Par ailleurs, comme l’explique un article du Globe and Mail, Facebook Inc. envisage la combinaison des données des utilisateurs de Facebook avec celles d’Instagram, le service de partage de photos.

L’acquisition d’Instagram par Facebook avait été annoncée en avril 2012 et a finalement clôturé cet automne pour la somme d’environ 715 millions de dollars, soit 300 millions de dollars et plus de 22 millions d’actions de Facebook Inc. d’après le document produit au United States Securities and Exchange Commission.

Tel qu’expliqué dans un article du Wall Street Journal, ce n’est pas la première fois qu’un géant tente l’unification des données de ses utilisateurs. Google vient tout juste de procéder à une telle unification des données en mars 2012, en combinant les données de plusieurs de ses services. Autrefois, la collecte des données ce faisait séparément pour les divers services.

Pourquoi une telle combinaison des données ?

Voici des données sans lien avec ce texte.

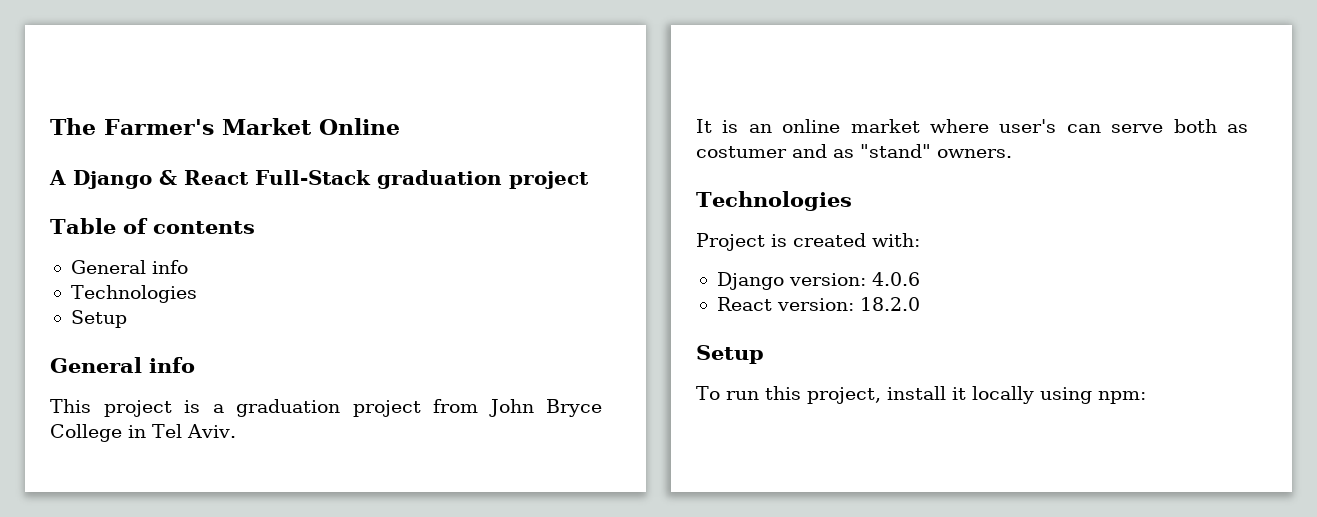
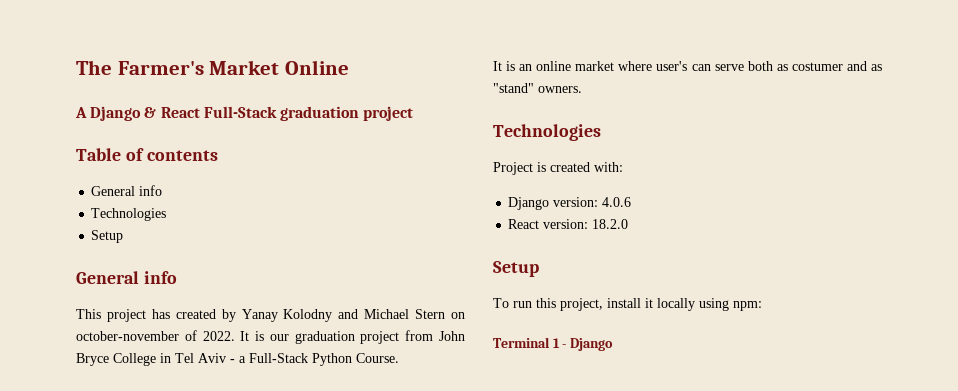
[184,400,224,413] is a -> [151,309,465,322] [76,330,289,341] has created by Yanay Kolodny and Michael Stern on october-november of 2022. It is our
[186,424,236,438] Aviv. -> [198,353,399,366] Aviv - a Full-Stack Python Course.
(1146, 397) none -> [493,337,613,351] // Terminal 1 - Django

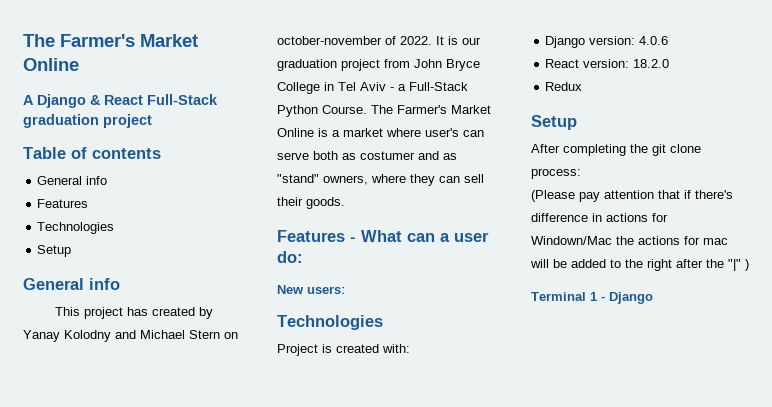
(163, 190) none -> [37,199,89,208] // Features
[493,61,572,71] // It is an online -> [371,105,491,114] [277,128,340,137] The Farmer's Market Online is a
[538,86,582,93] owners. -> [323,174,484,186] [277,197,345,209] [277,230,489,242] [277,251,303,263] [277,285,345,294] owners, where they can sell their goods. // Features - What can a user do: // New users:
[493,261,539,277] [493,298,762,311] // Setup // To run this project, install it locally using npm: -> [545,82,583,91] [531,115,577,130] [531,144,701,156] [531,168,581,179] [531,190,733,202] [531,213,668,222] [531,236,728,245] [530,259,749,271] // Redux // Setup // After completing the git clone process: // (Please pay attention that if there's difference in actions for Windown/Mac the actions for mac will be added to the right after the "|" )

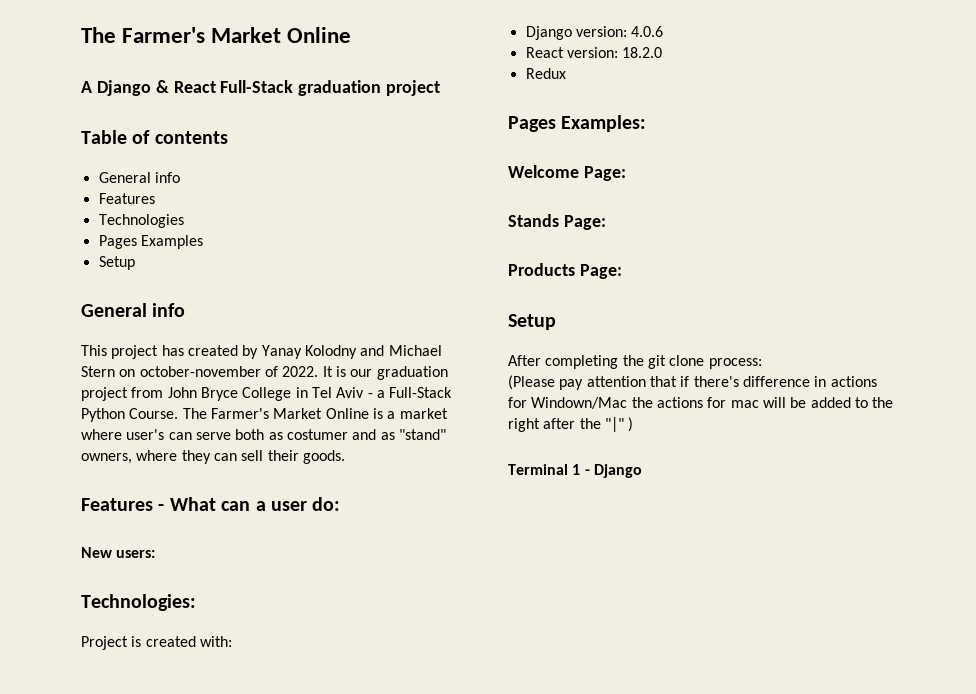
(115, 228) none -> [98,235,203,249] // Pages Examples
[277,315,383,330] Technologies -> [81,594,196,611] Technologies:
(583, 86) none -> [508,115,647,132] [508,165,626,181] [508,214,606,230] [508,263,622,279] // Pages Examples: // Welcome Page: // Stands Page: // Products Page:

D’après l’article du Globe and Mail susmentionné, Facebook a déclaré que le partage des données entre les différentes filiales les aidera à fournir, comprendre et améliorer leurs services. Or, ces propos ne sauraient camoufler leur véritable but. Qu’il s’agisse de Facebook ou de Google, l’unification des données des utilisateurs sert un objectif principal. Ces derniers offrent des services gratuits, mais font leur argent avec les publicités qui apparaissent sur leurs sites. En ayant un profil plus complet d’un utilisateur, ces compagnies sont en mesure de mieux cibler les annonces qui vont apparaître et peuvent donc charger plus cher pour un placement plus idéal d’une annonce.

Les dangers d’une combinaison des données des utilisateurs

La politique d’unification des données de Google a certainement su inquiéter plusieurs personnes. Entre autres, un regroupement de 36 ministres de la Justice des États-Unis aurait averti Google,dans une lettre, que la consolidation de tant d’informations personnelles en un seul lieu augmente le risque d’attaques de pirates informatiques et de voleurs d’identité.

Par ailleurs, le principe d’utilisation des données repose, entre autres, sur l’idée que la vie privée est sauvée par l’anonymisation des données. Or, plus les profiles des usagers sont complets, moins ils sont véritablement anonymes.

Le rapport final de l’« Étude comparative de la Commission Européenne sur les différentes approches des nouveaux défis en matière de protection de la vie privée, en particulier à la lumière des évolutions technologiques » signale, à son paragraphe 47, que :

Les problèmes résultant de la quasi-impossibilité de rendre les données à caractère personnel totalement anonymes dans le nouvel environnement sociotechnique constituent l’un des plus grands défis en matière de protection des données, et doivent être au cœur de tout débat sur une révision du régime européen de protection des données.

Le paragraphe 121 du même rapport explique que :

L’approche de base devrait consister à réduire au minimum absolu la collecte et même le stockage des données à caractère personnel dès le départ (cf. le principe allemand – mais aussi européen – de « minimisation des données » et le principe australien d’« anonymat ») : une fois les données collectées et stockées, il est presque impossible de les supprimer ou (pour reprendre les termes de Paul Ohm) de véritablement les anonymiser de façon permanente.